_Entries supplied_:
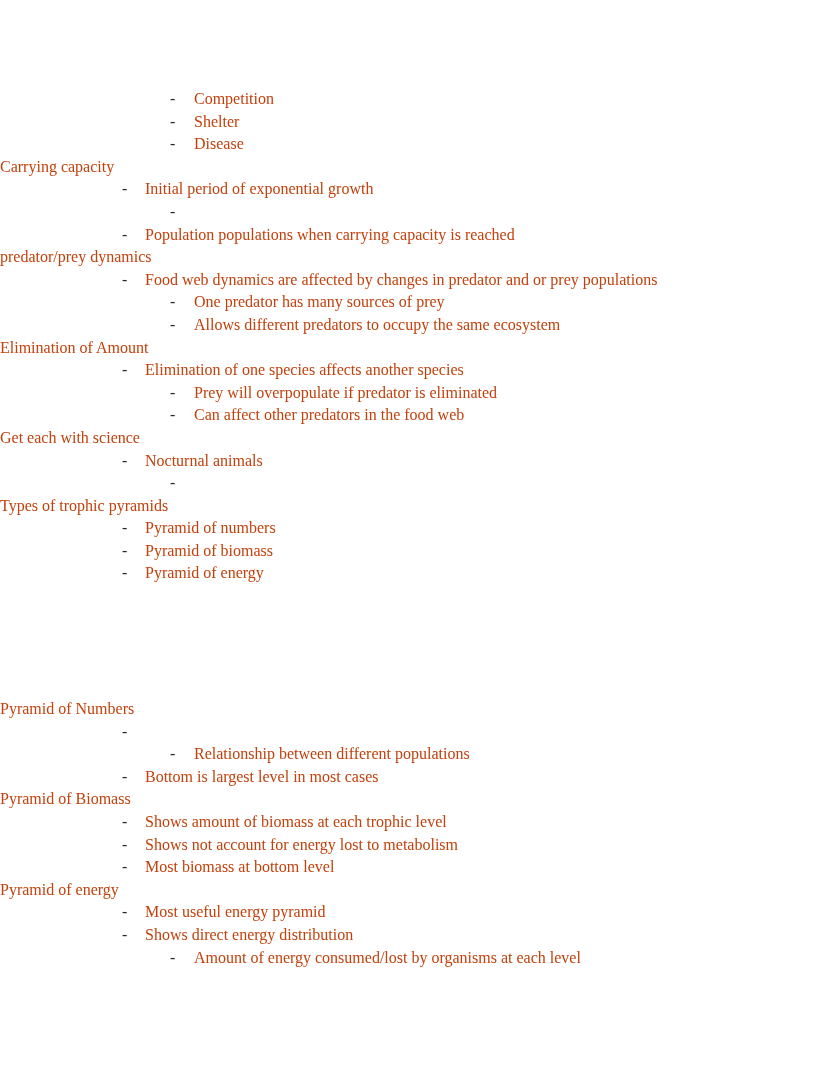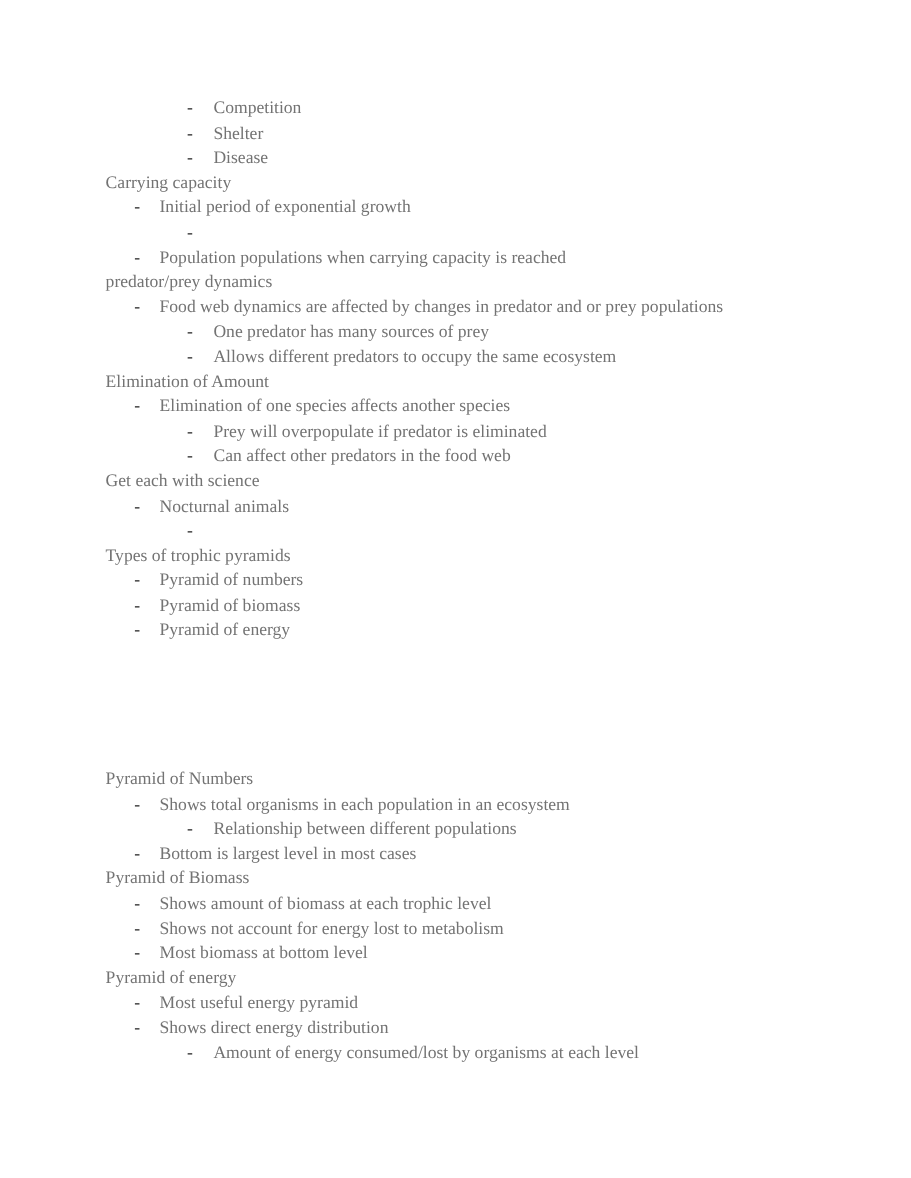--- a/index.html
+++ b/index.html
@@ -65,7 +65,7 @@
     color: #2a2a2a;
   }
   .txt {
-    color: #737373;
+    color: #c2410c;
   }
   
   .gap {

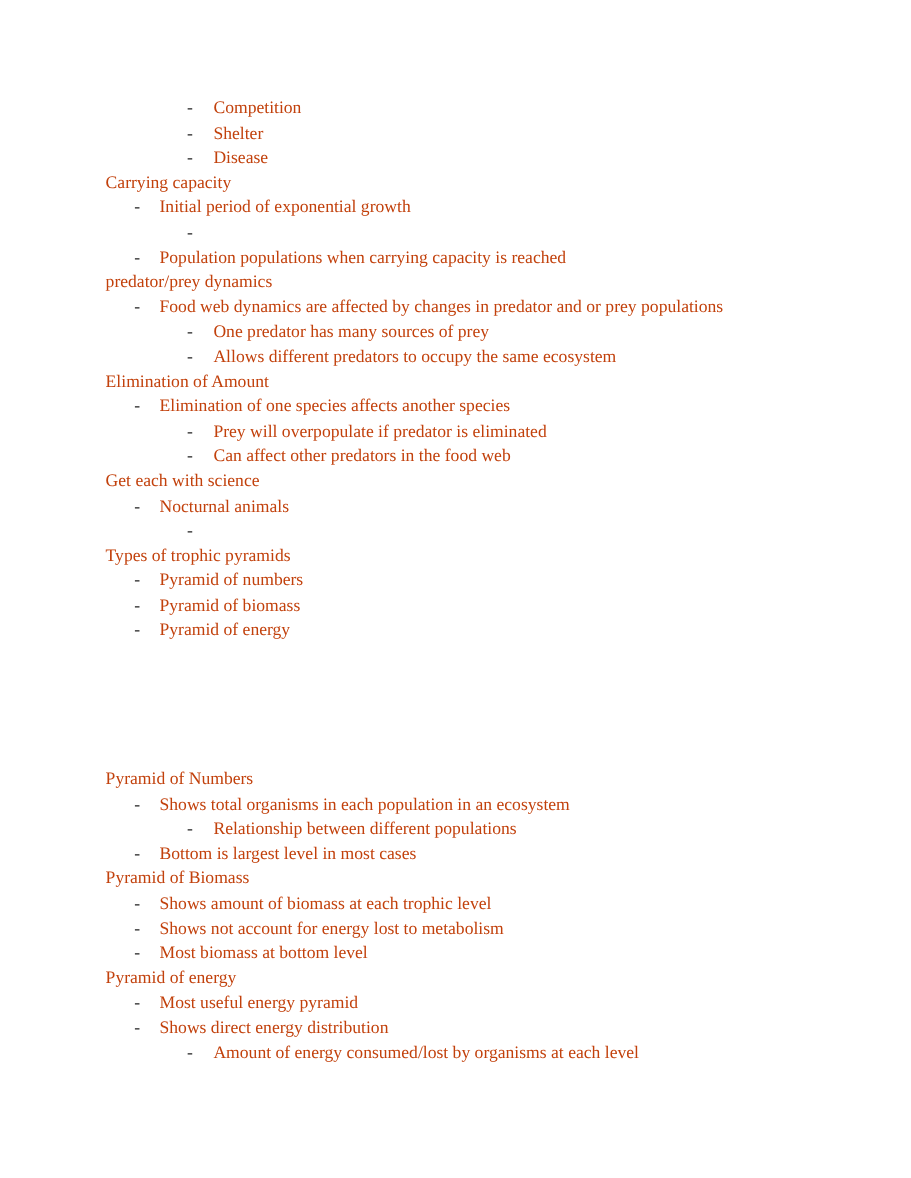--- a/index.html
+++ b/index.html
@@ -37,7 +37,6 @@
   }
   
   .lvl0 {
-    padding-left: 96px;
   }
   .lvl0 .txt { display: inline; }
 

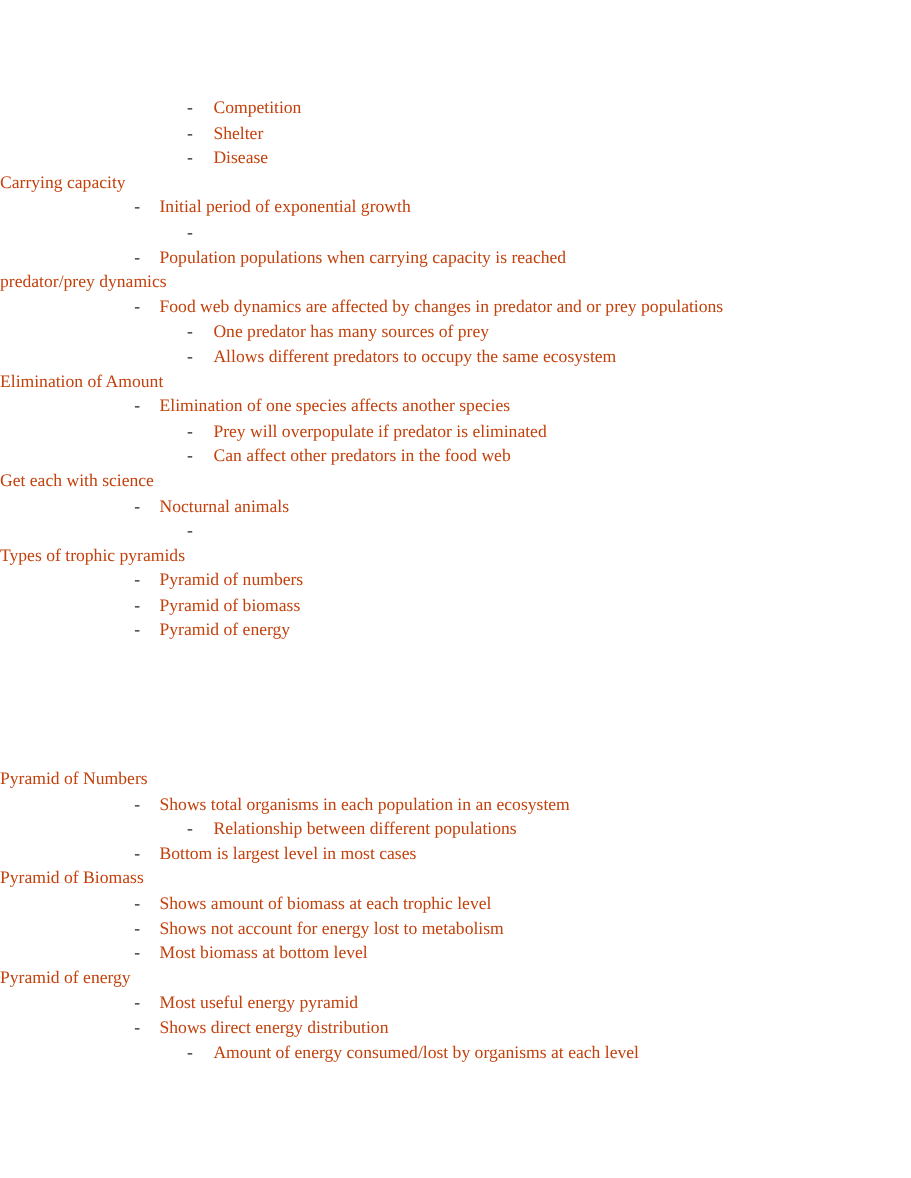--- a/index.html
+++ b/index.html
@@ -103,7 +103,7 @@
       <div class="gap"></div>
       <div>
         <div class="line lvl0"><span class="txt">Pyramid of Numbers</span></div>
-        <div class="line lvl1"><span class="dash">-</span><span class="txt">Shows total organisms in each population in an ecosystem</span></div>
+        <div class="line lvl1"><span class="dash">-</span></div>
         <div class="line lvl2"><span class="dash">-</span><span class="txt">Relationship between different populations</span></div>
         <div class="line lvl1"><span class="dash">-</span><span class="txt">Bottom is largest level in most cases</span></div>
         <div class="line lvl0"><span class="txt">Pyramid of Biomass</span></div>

_Task brief_:
A faithful, word-for-word copy of the records above, pictures left out, is the answer.

_Exercise response_:
--- a/index.html
+++ b/index.html
@@ -65,7 +65,7 @@
     color: #2a2a2a;
   }
   .txt {
-    color: #737373;
+    color: #c2410c;
   }
   
   .gap {

--- a/index.html
+++ b/index.html
@@ -37,7 +37,6 @@
   }
   
   .lvl0 {
-    padding-left: 96px;
   }
   .lvl0 .txt { display: inline; }
 

--- a/index.html
+++ b/index.html
@@ -103,7 +103,7 @@
       <div class="gap"></div>
       <div>
         <div class="line lvl0"><span class="txt">Pyramid of Numbers</span></div>
-        <div class="line lvl1"><span class="dash">-</span><span class="txt">Shows total organisms in each population in an ecosystem</span></div>
+        <div class="line lvl1"><span class="dash">-</span></div>
         <div class="line lvl2"><span class="dash">-</span><span class="txt">Relationship between different populations</span></div>
         <div class="line lvl1"><span class="dash">-</span><span class="txt">Bottom is largest level in most cases</span></div>
         <div class="line lvl0"><span class="txt">Pyramid of Biomass</span></div>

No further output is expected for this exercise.